He dubbed this phenomenon the “Tinder Catch-22,” suggesting subscriber losses will continue in the non-Tinder side of Match’s business.

Smith thinks that criticism doesn’t give Match enough credit for developing Tinder in house.

“This is a management team that has something going for it if they can pull off a Tinder. They’re not just buying sites,” she said.

Related: Swipe right or left on Tinder/Match and Square IPOs?

Can Match avoid the fate of GoPro?

Match is going public at a time when investors have ramped up scrutiny of unproven companies.
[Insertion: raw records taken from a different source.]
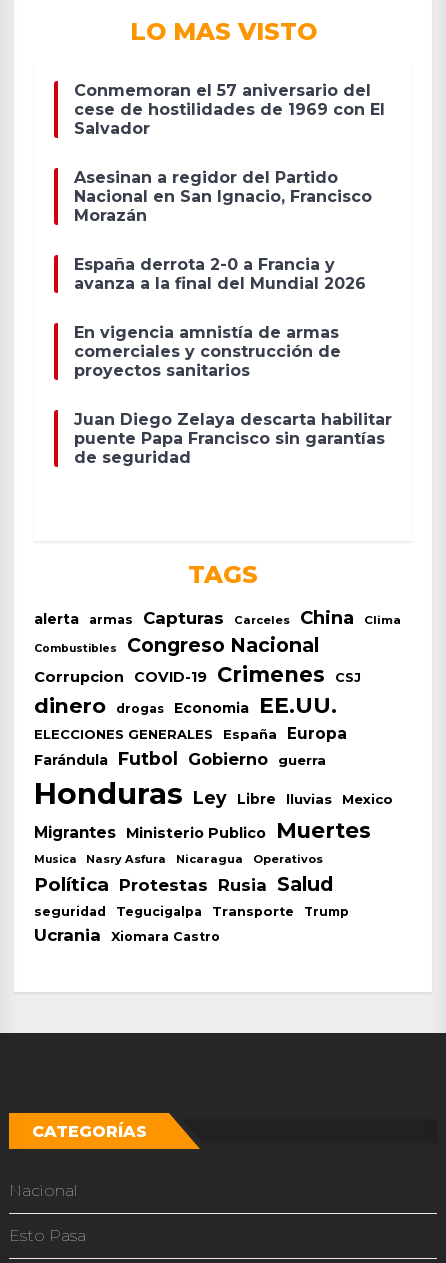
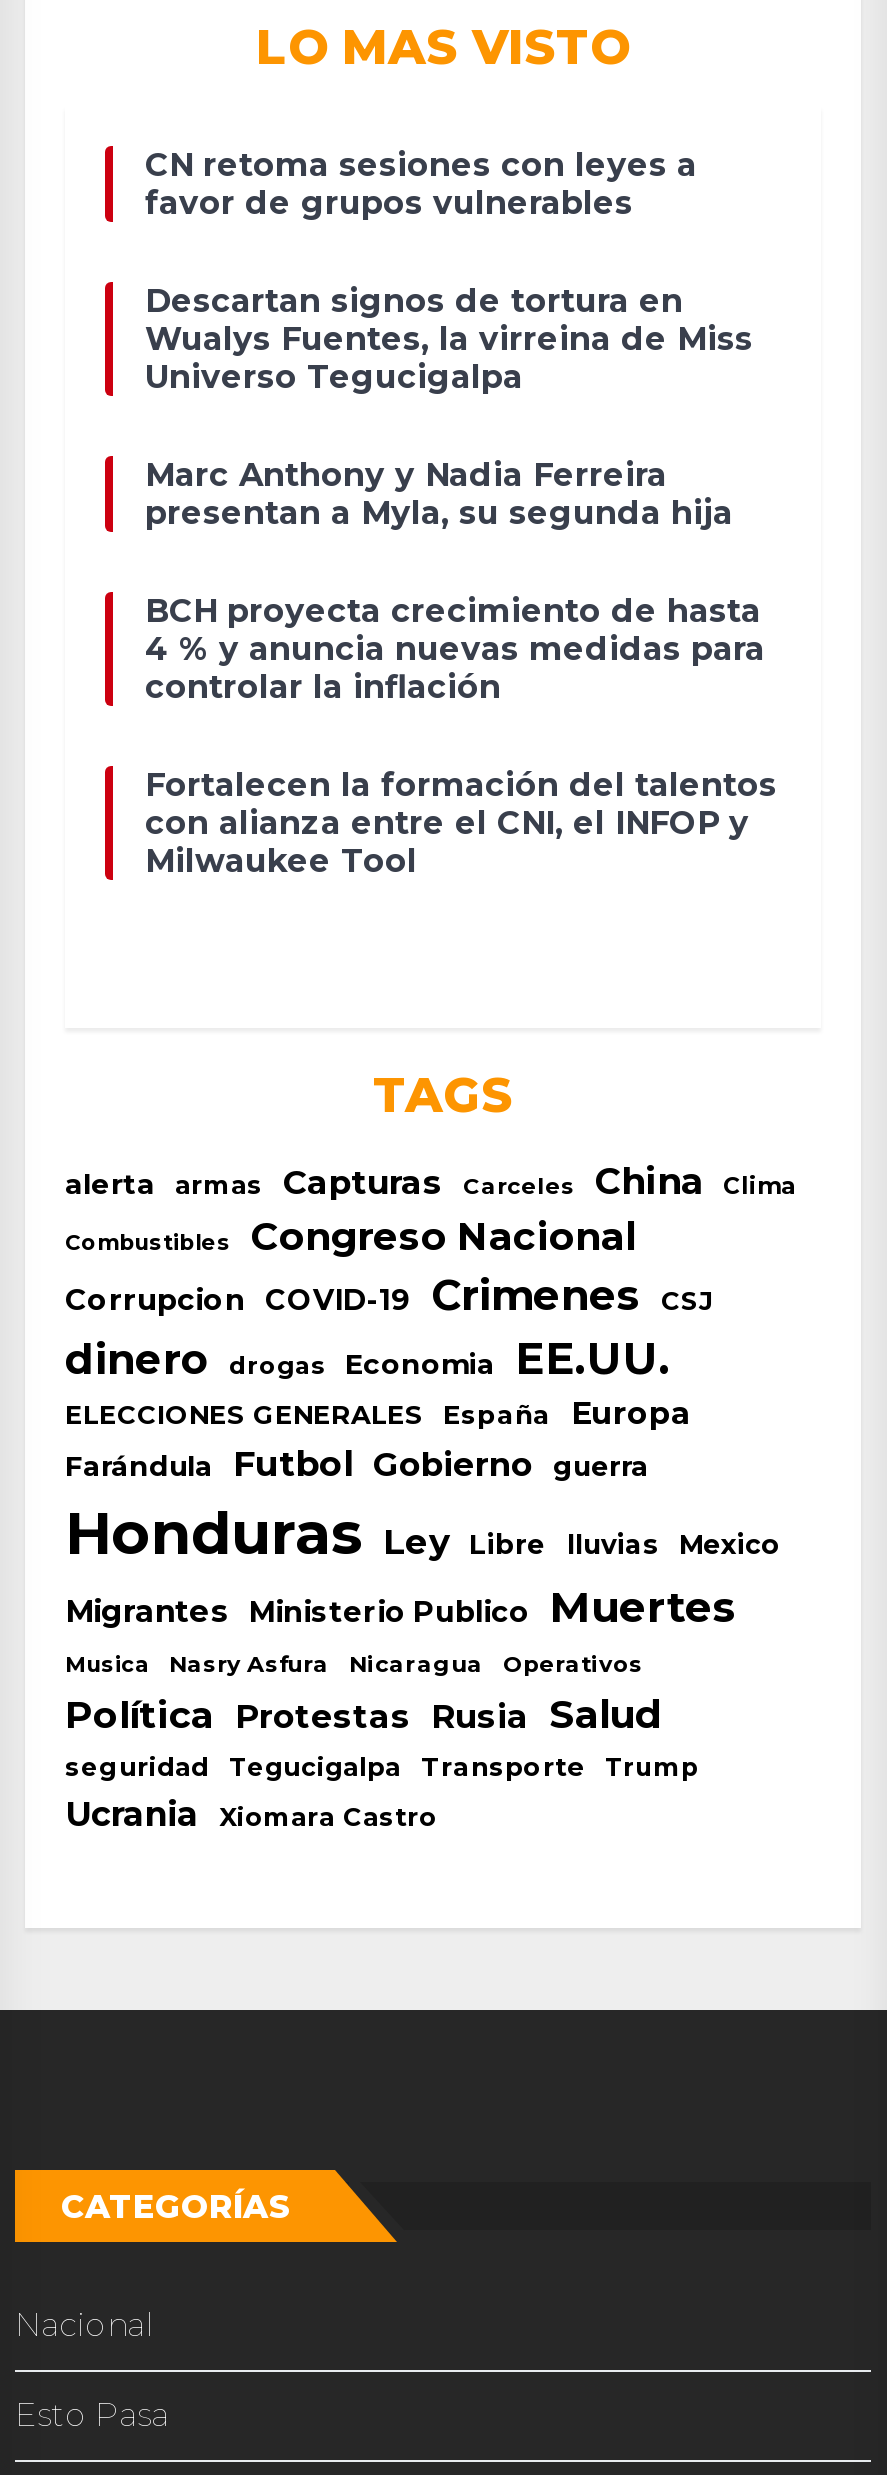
- Conmemoran el 57 aniversario del
- cese de hostilidades de 1969 con El
- Salvador
+ CN retoma sesiones con leyes a
+ favor de grupos vulnerables

- Asesinan a regidor del Partido
- Nacional en San Ignacio, Francisco
- Morazán
+ Descartan signos de tortura en
+ Wualys Fuentes, la virreina de Miss
+ Universo Tegucigalpa

- España derrota 2-0 a Francia y
- avanza a la final del Mundial 2026
+ Marc Anthony y Nadia Ferreira
+ presentan a Myla, su segunda hija

- En vigencia amnistía de armas
- comerciales y construcción de
- proyectos sanitarios
+ BCH proyecta crecimiento de hasta
+ 4 % y anuncia nuevas medidas para
+ controlar la inflación

- Juan Diego Zelaya descarta habilitar
- puente Papa Francisco sin garantías
- de seguridad
+ Fortalecen la formación del talentos
+ con alianza entre el CNI, el INFOP y
+ Milwaukee Tool
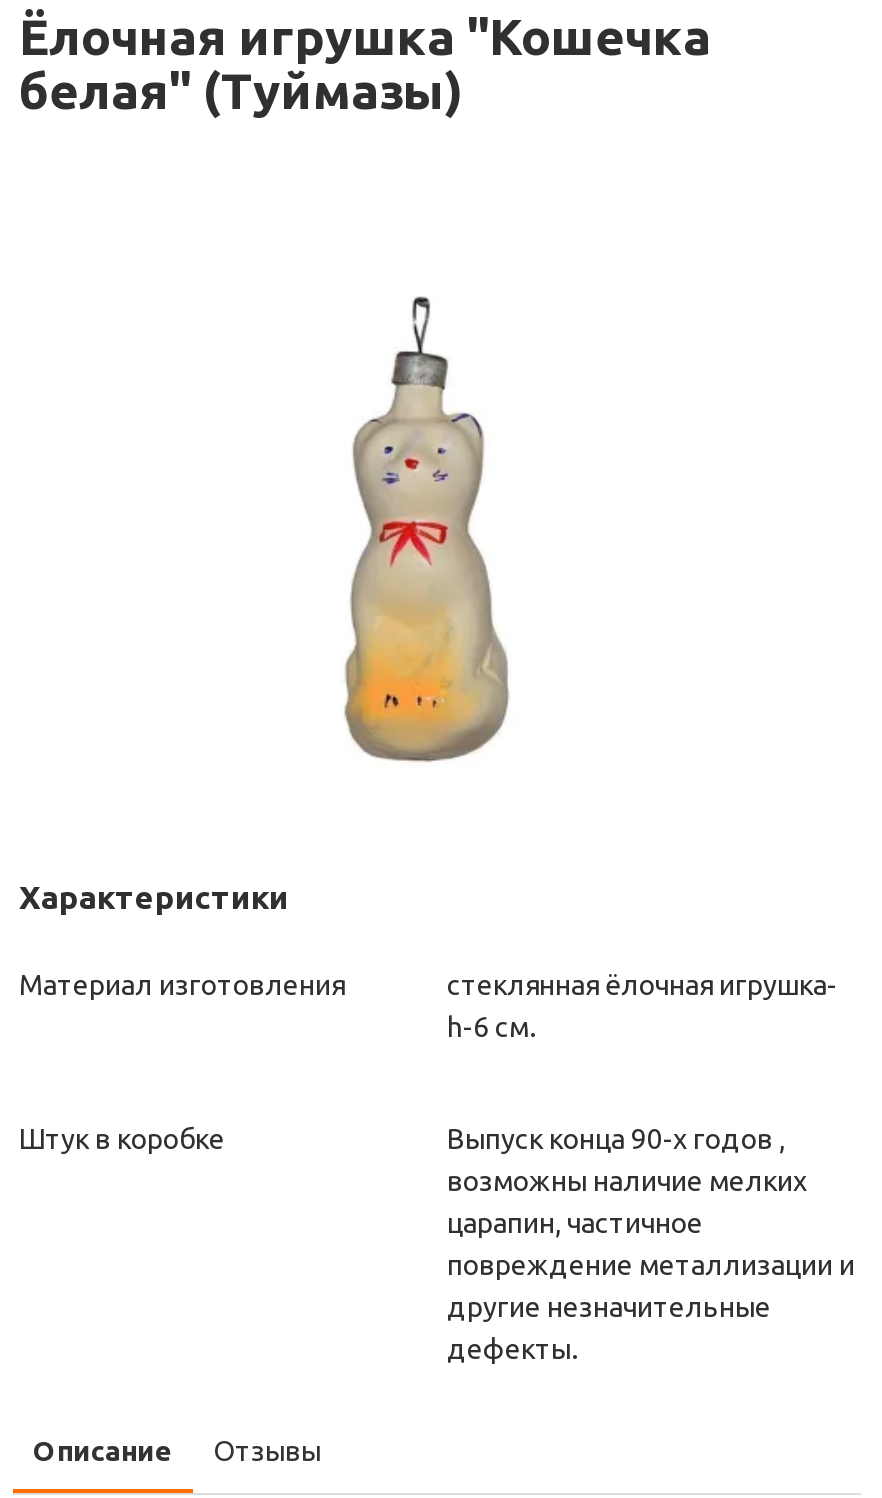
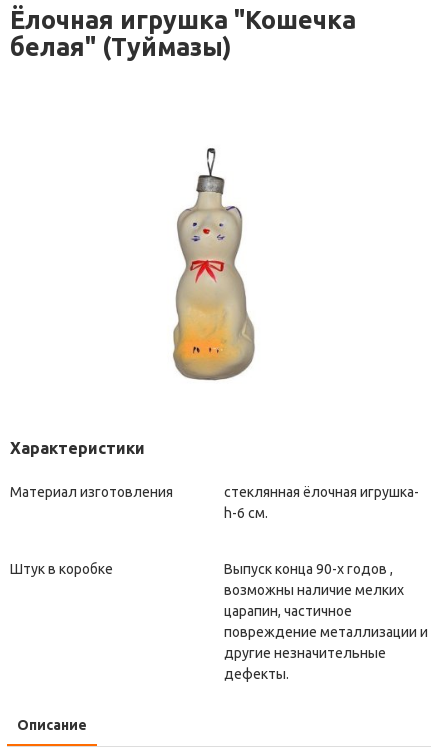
- Отзывы
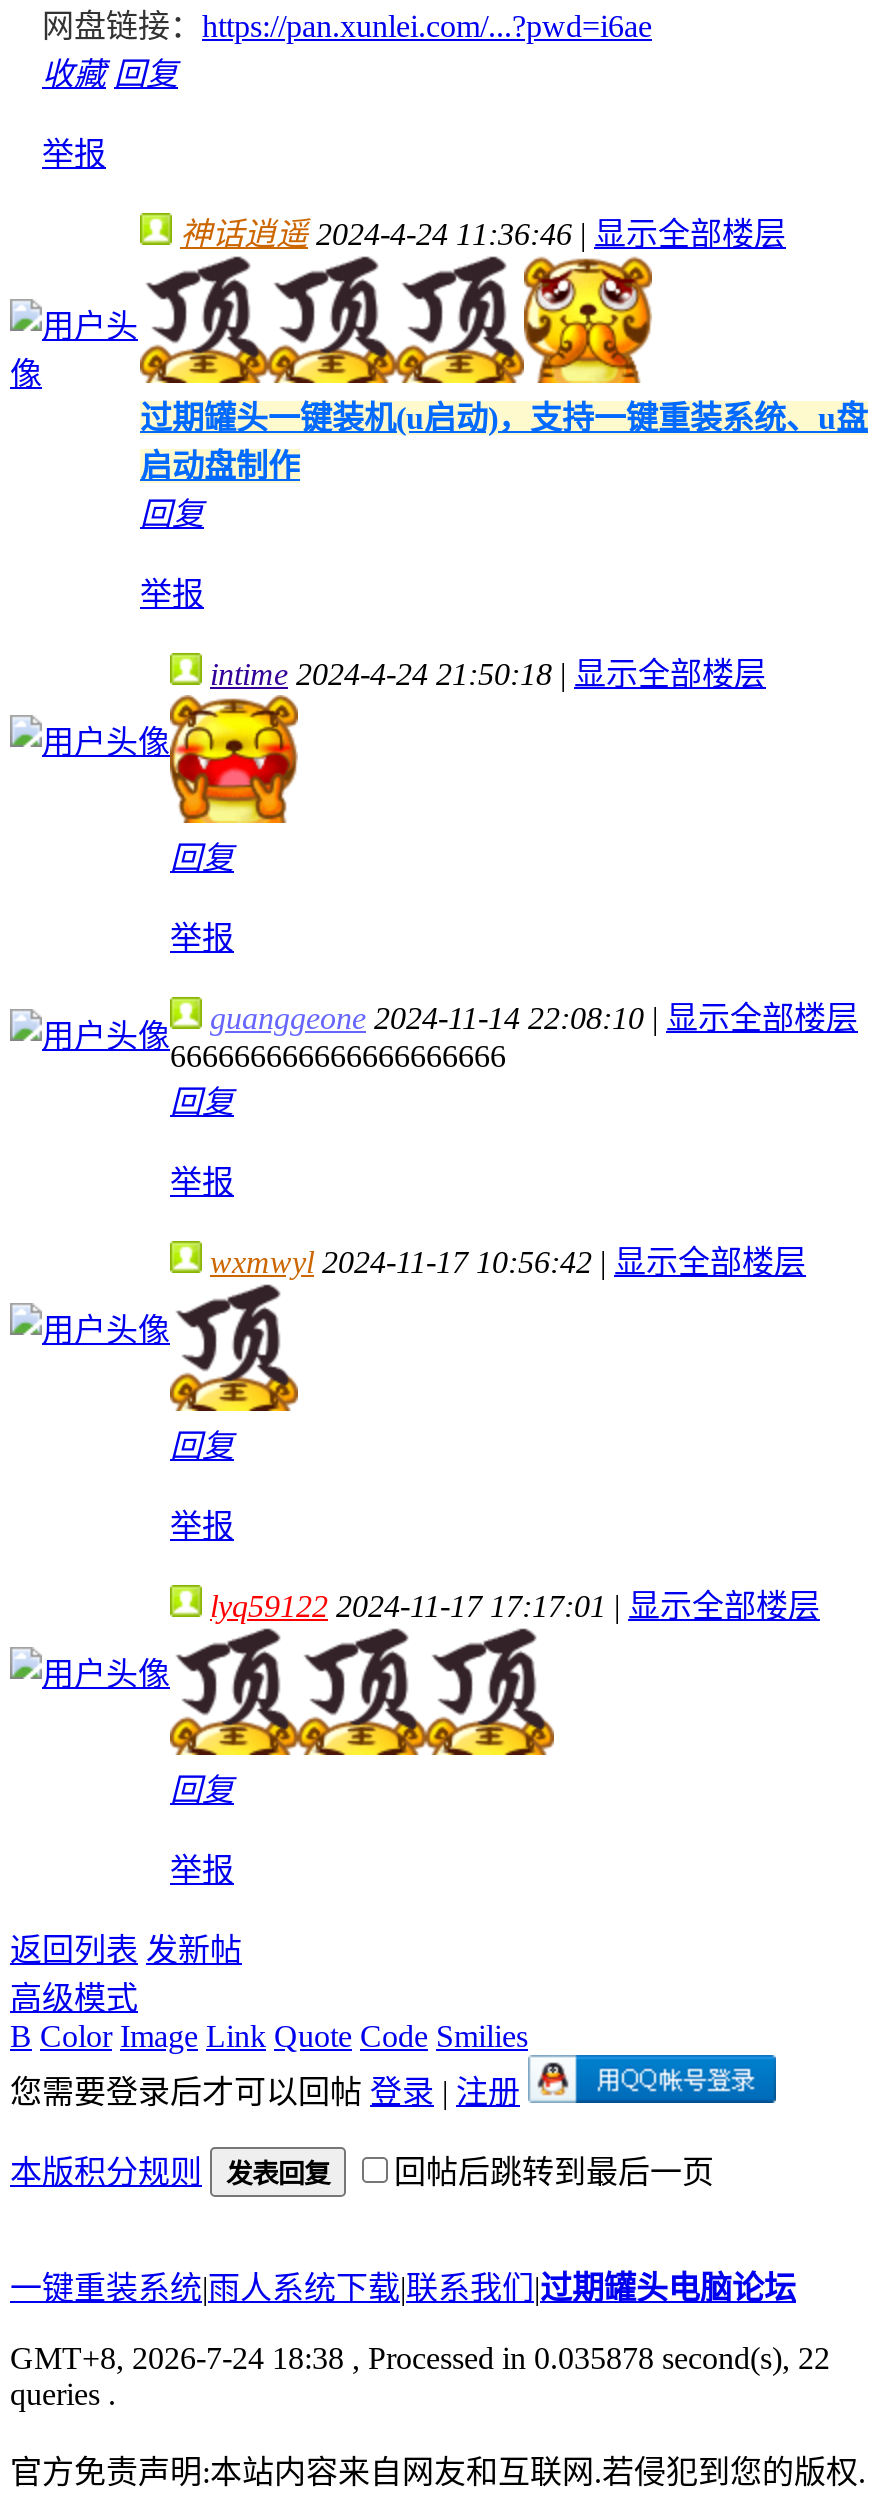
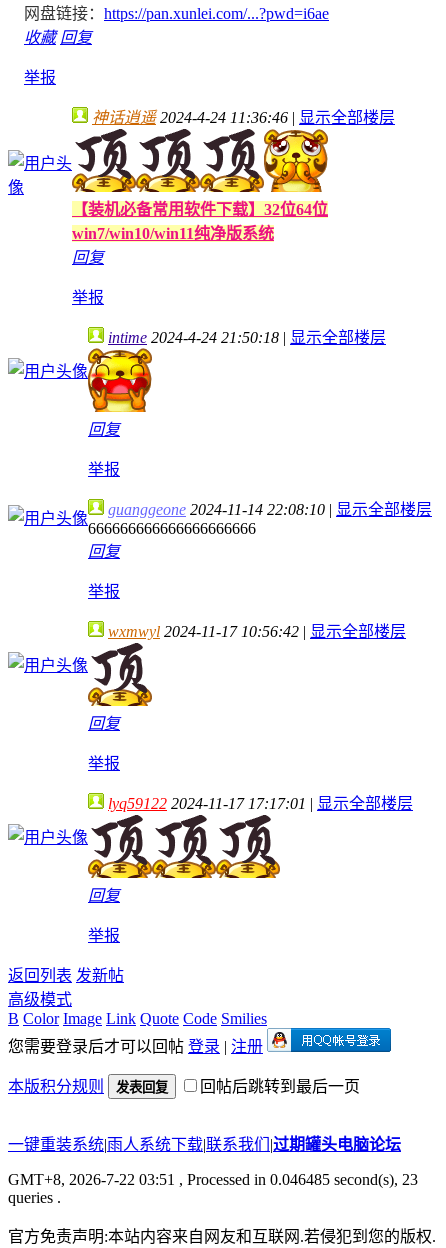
- 过期罐头一键装机(u启动)，支持一键重装系统、u盘
- 启动盘制作
+ 【装机必备常用软件下载】32位64位
+ win7/win10/win11纯净版系统

- GMT+8, 2026-7-24 18:38, Processed in 0.035878 second(s), 22
+ GMT+8, 2026-7-22 03:51, Processed in 0.046485 second(s), 23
Shares of a number of newly-public companies have taken big tumbles, including Alibaba(BABA, Tech30), Fitbit(FIT), Etsy(ETSY) and Shake Shack(SHAK). The clearest example is GoPro(GPRO, Tech30), which last week fell below its IPO price.

Prior to the IPO, Match was part of IAC/Interactive(IACI), the conglomerate run by media mogul Barry Diller. IAC has previously spun off a number of brand-name companies, including Expedia(EXPE), TripAdvisor(TRIP) and HSN(HSNI).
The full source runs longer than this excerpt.